Content revision data:
=-=-=
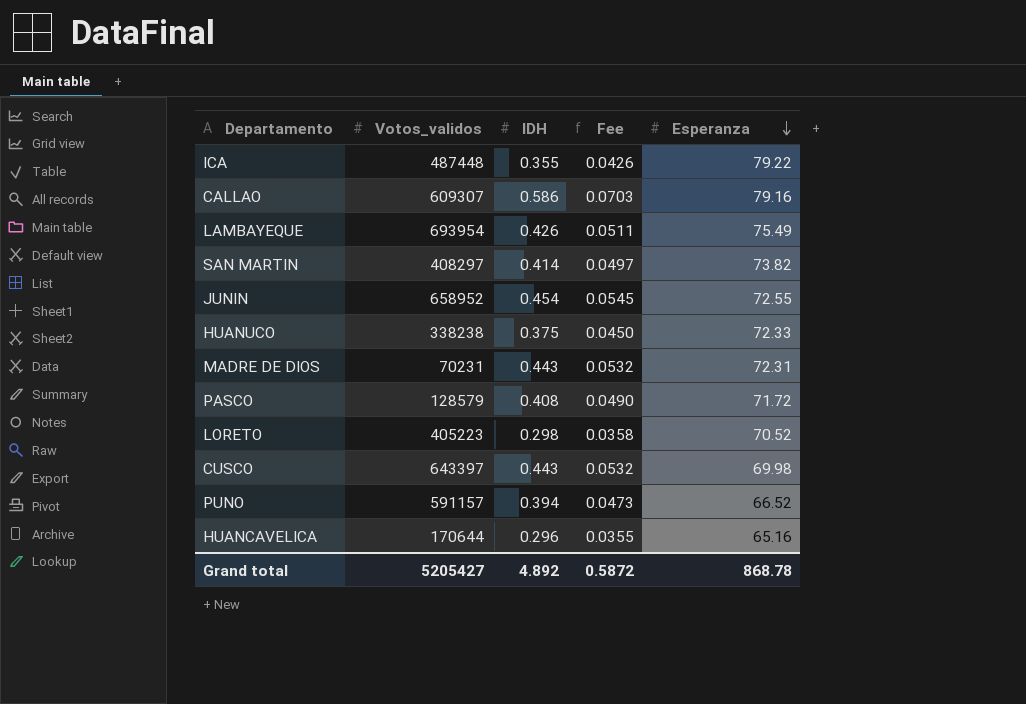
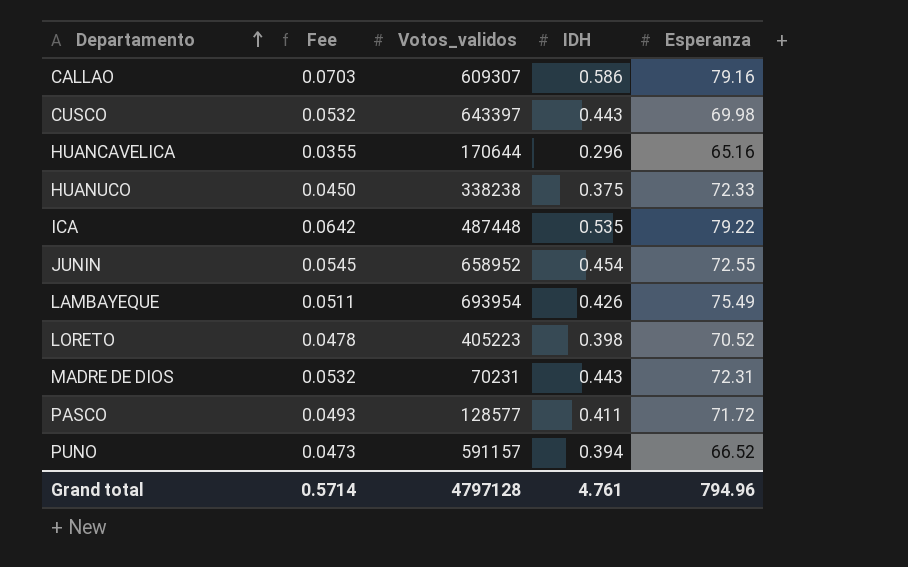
row order: Esperanza descending -> Departamento ascending
column Fee | position: 4 -> 2
row SAN MARTIN: 408297 | 0.414 | 0.0497 | 73.82 -> none
ICA | Fee: 0.0426 -> 0.0642
ICA | IDH: 0.355 -> 0.535
LORETO | Fee: 0.0358 -> 0.0478
LORETO | IDH: 0.298 -> 0.398
PASCO | Fee: 0.0490 -> 0.0493
PASCO | Votos_validos: 128579 -> 128577
PASCO | IDH: 0.408 -> 0.411
Grand total | Fee: 0.5872 -> 0.5714
Grand total | Votos_validos: 5205427 -> 4797128
Grand total | IDH: 4.892 -> 4.761
Grand total | Esperanza: 868.78 -> 794.96

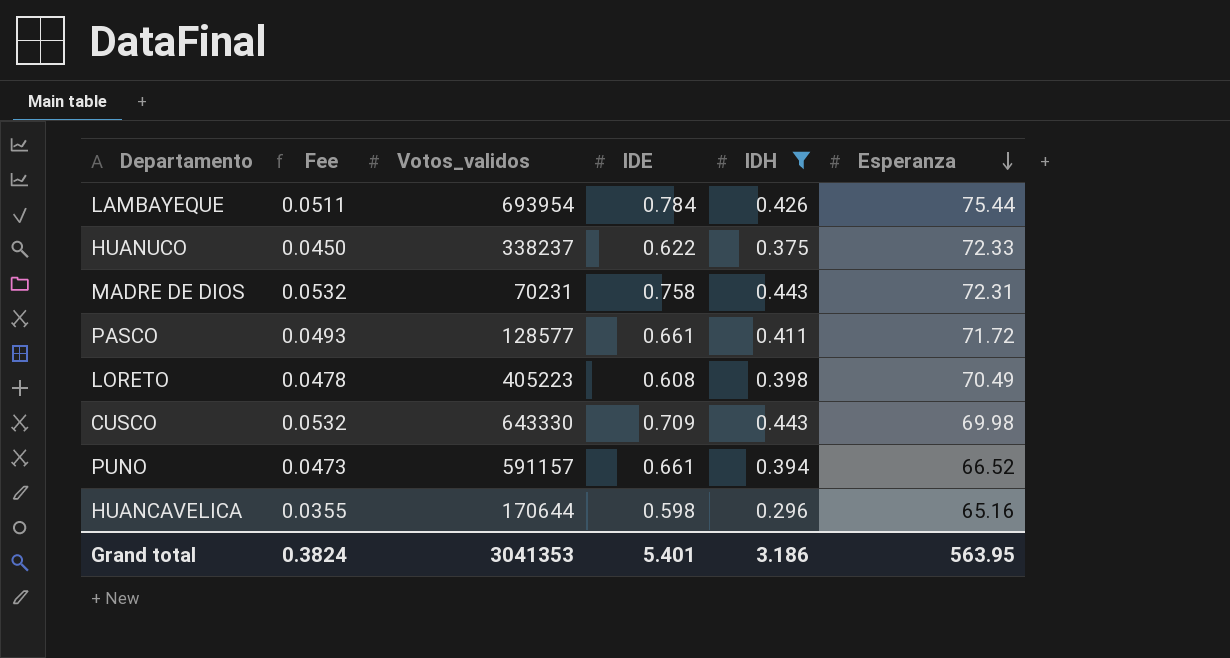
filter: none -> IDH <= 0.443
row order: Departamento ascending -> Esperanza descending
column IDE | position: none -> 4
LAMBAYEQUE | Esperanza: 75.49 -> 75.44
HUANUCO | Votos_validos: 338238 -> 338237
LORETO | Esperanza: 70.52 -> 70.49
CUSCO | Votos_validos: 643397 -> 643330
Grand total | Fee: 0.5714 -> 0.3824
Grand total | Votos_validos: 4797128 -> 3041353
Grand total | IDH: 4.761 -> 3.186
Grand total | Esperanza: 794.96 -> 563.95

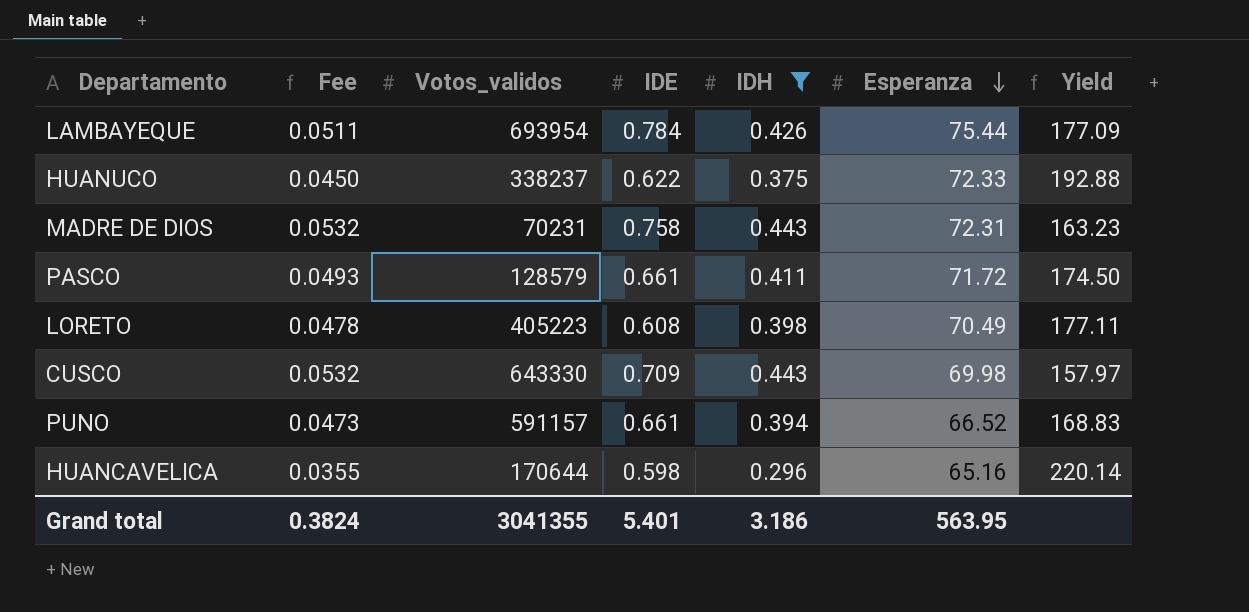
column Yield | formula: none -> [Esperanza] / [IDH]
PASCO | Votos_validos: 128577 -> 128579
Grand total | Votos_validos: 3041353 -> 3041355

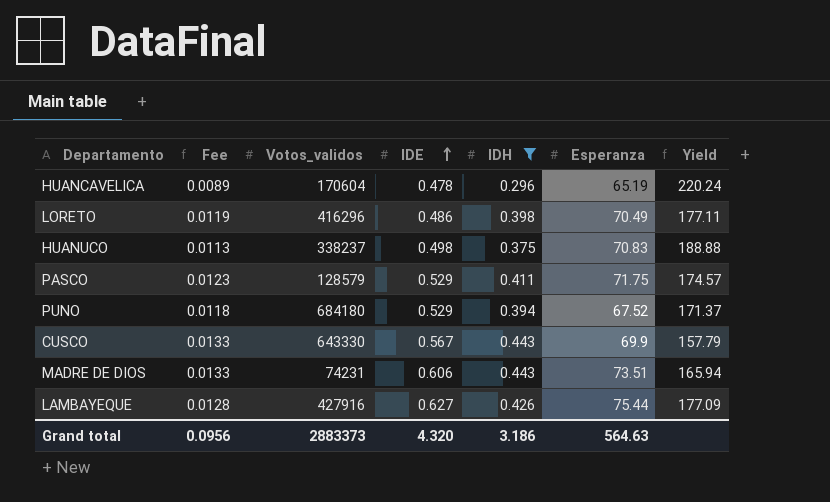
row order: Esperanza descending -> IDE ascending
column Fee | formula: [IDH] * 0.12 -> [IDH] * 0.03
HUANCAVELICA | Votos_validos: 170644 -> 170604
HUANCAVELICA | IDE: 0.598 -> 0.478
HUANCAVELICA | Esperanza: 65.16 -> 65.19
HUANCAVELICA | Yield: 220.14 -> 220.24
LORETO | Votos_validos: 405223 -> 416296
LORETO | IDE: 0.608 -> 0.486
HUANUCO | IDE: 0.622 -> 0.498
HUANUCO | Esperanza: 72.33 -> 70.83
HUANUCO | Yield: 192.88 -> 188.88
PASCO | IDE: 0.661 -> 0.529
PASCO | Esperanza: 71.72 -> 71.75
PASCO | Yield: 174.50 -> 174.57
PUNO | Votos_validos: 591157 -> 684180
PUNO | IDE: 0.661 -> 0.529
PUNO | Esperanza: 66.52 -> 67.52
PUNO | Yield: 168.83 -> 171.37
CUSCO | IDE: 0.709 -> 0.567
CUSCO | Esperanza: 69.98 -> 69.9
CUSCO | Yield: 157.97 -> 157.79
MADRE DE DIOS | Votos_validos: 70231 -> 74231
MADRE DE DIOS | IDE: 0.758 -> 0.606
MADRE DE DIOS | Esperanza: 72.31 -> 73.51
MADRE DE DIOS | Yield: 163.23 -> 165.94
LAMBAYEQUE | Votos_validos: 693954 -> 427916
LAMBAYEQUE | IDE: 0.784 -> 0.627
Grand total | Fee: 0.3824 -> 0.0956
Grand total | Votos_validos: 3041355 -> 2883373
Grand total | IDE: 5.401 -> 4.320
Grand total | Esperanza: 563.95 -> 564.63

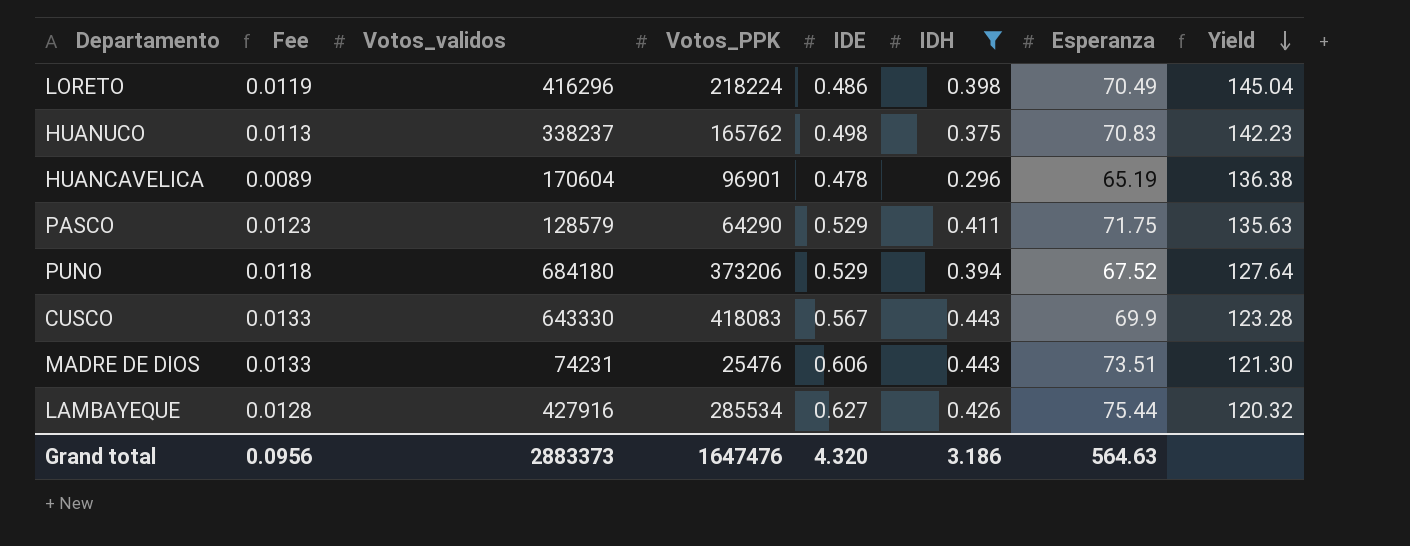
row order: IDE ascending -> Yield descending
column Votos_PPK | position: none -> 4
column Yield | formula: [Esperanza] / [IDH] -> [Esperanza] / [IDE]

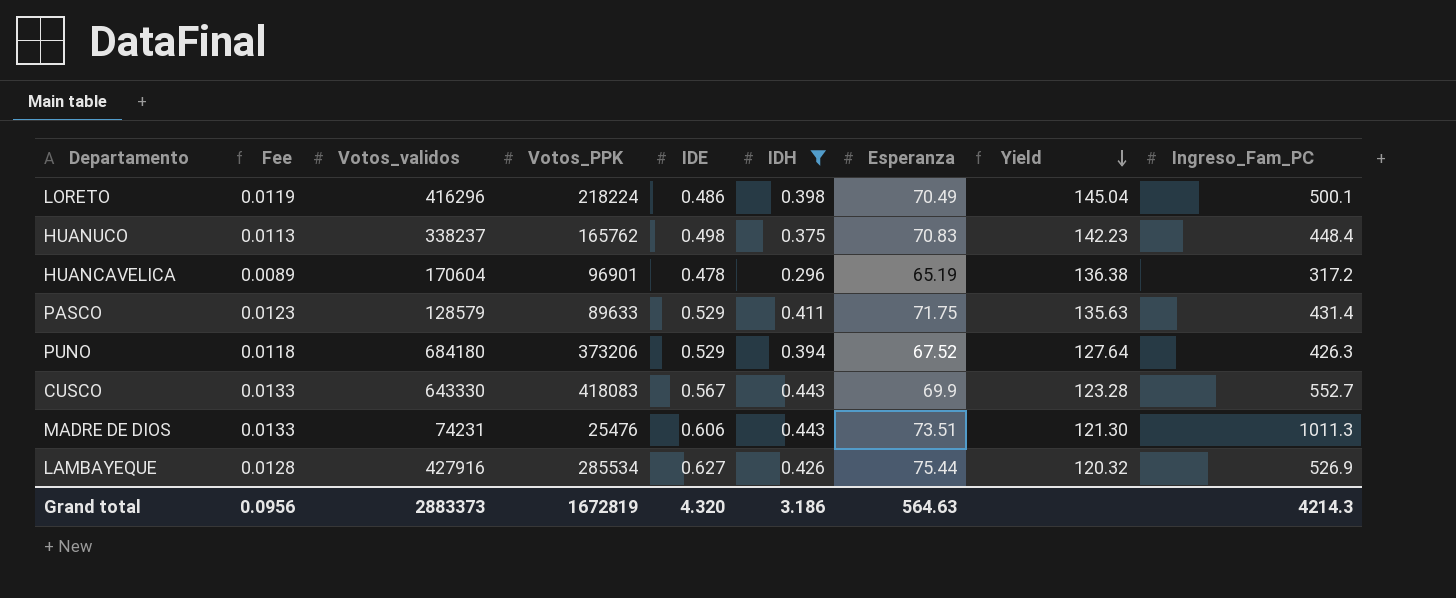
column Ingreso_Fam_PC | position: none -> 9
PASCO | Votos_PPK: 64290 -> 89633
Grand total | Votos_PPK: 1647476 -> 1672819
=-=-=
Instructions to follow
Would you transcribe all of the data exactly, apart from its pictures?

Response to the task
row order: Esperanza descending -> Departamento ascending
column Fee | position: 4 -> 2
row SAN MARTIN: 408297 | 0.414 | 0.0497 | 73.82 -> none
ICA | Fee: 0.0426 -> 0.0642
ICA | IDH: 0.355 -> 0.535
LORETO | Fee: 0.0358 -> 0.0478
LORETO | IDH: 0.298 -> 0.398
PASCO | Fee: 0.0490 -> 0.0493
PASCO | Votos_validos: 128579 -> 128577
PASCO | IDH: 0.408 -> 0.411
Grand total | Fee: 0.5872 -> 0.5714
Grand total | Votos_validos: 5205427 -> 4797128
Grand total | IDH: 4.892 -> 4.761
Grand total | Esperanza: 868.78 -> 794.96

filter: none -> IDH <= 0.443
row order: Departamento ascending -> Esperanza descending
column IDE | position: none -> 4
LAMBAYEQUE | Esperanza: 75.49 -> 75.44
HUANUCO | Votos_validos: 338238 -> 338237
LORETO | Esperanza: 70.52 -> 70.49
CUSCO | Votos_validos: 643397 -> 643330
Grand total | Fee: 0.5714 -> 0.3824
Grand total | Votos_validos: 4797128 -> 3041353
Grand total | IDH: 4.761 -> 3.186
Grand total | Esperanza: 794.96 -> 563.95

column Yield | formula: none -> [Esperanza] / [IDH]
PASCO | Votos_validos: 128577 -> 128579
Grand total | Votos_validos: 3041353 -> 3041355

row order: Esperanza descending -> IDE ascending
column Fee | formula: [IDH] * 0.12 -> [IDH] * 0.03
HUANCAVELICA | Votos_validos: 170644 -> 170604
HUANCAVELICA | IDE: 0.598 -> 0.478
HUANCAVELICA | Esperanza: 65.16 -> 65.19
HUANCAVELICA | Yield: 220.14 -> 220.24
LORETO | Votos_validos: 405223 -> 416296
LORETO | IDE: 0.608 -> 0.486
HUANUCO | IDE: 0.622 -> 0.498
HUANUCO | Esperanza: 72.33 -> 70.83
HUANUCO | Yield: 192.88 -> 188.88
PASCO | IDE: 0.661 -> 0.529
PASCO | Esperanza: 71.72 -> 71.75
PASCO | Yield: 174.50 -> 174.57
PUNO | Votos_validos: 591157 -> 684180
PUNO | IDE: 0.661 -> 0.529
PUNO | Esperanza: 66.52 -> 67.52
PUNO | Yield: 168.83 -> 171.37
CUSCO | IDE: 0.709 -> 0.567
CUSCO | Esperanza: 69.98 -> 69.9
CUSCO | Yield: 157.97 -> 157.79
MADRE DE DIOS | Votos_validos: 70231 -> 74231
MADRE DE DIOS | IDE: 0.758 -> 0.606
MADRE DE DIOS | Esperanza: 72.31 -> 73.51
MADRE DE DIOS | Yield: 163.23 -> 165.94
LAMBAYEQUE | Votos_validos: 693954 -> 427916
LAMBAYEQUE | IDE: 0.784 -> 0.627
Grand total | Fee: 0.3824 -> 0.0956
Grand total | Votos_validos: 3041355 -> 2883373
Grand total | IDE: 5.401 -> 4.320
Grand total | Esperanza: 563.95 -> 564.63

row order: IDE ascending -> Yield descending
column Votos_PPK | position: none -> 4
column Yield | formula: [Esperanza] / [IDH] -> [Esperanza] / [IDE]

column Ingreso_Fam_PC | position: none -> 9
PASCO | Votos_PPK: 64290 -> 89633
Grand total | Votos_PPK: 1647476 -> 1672819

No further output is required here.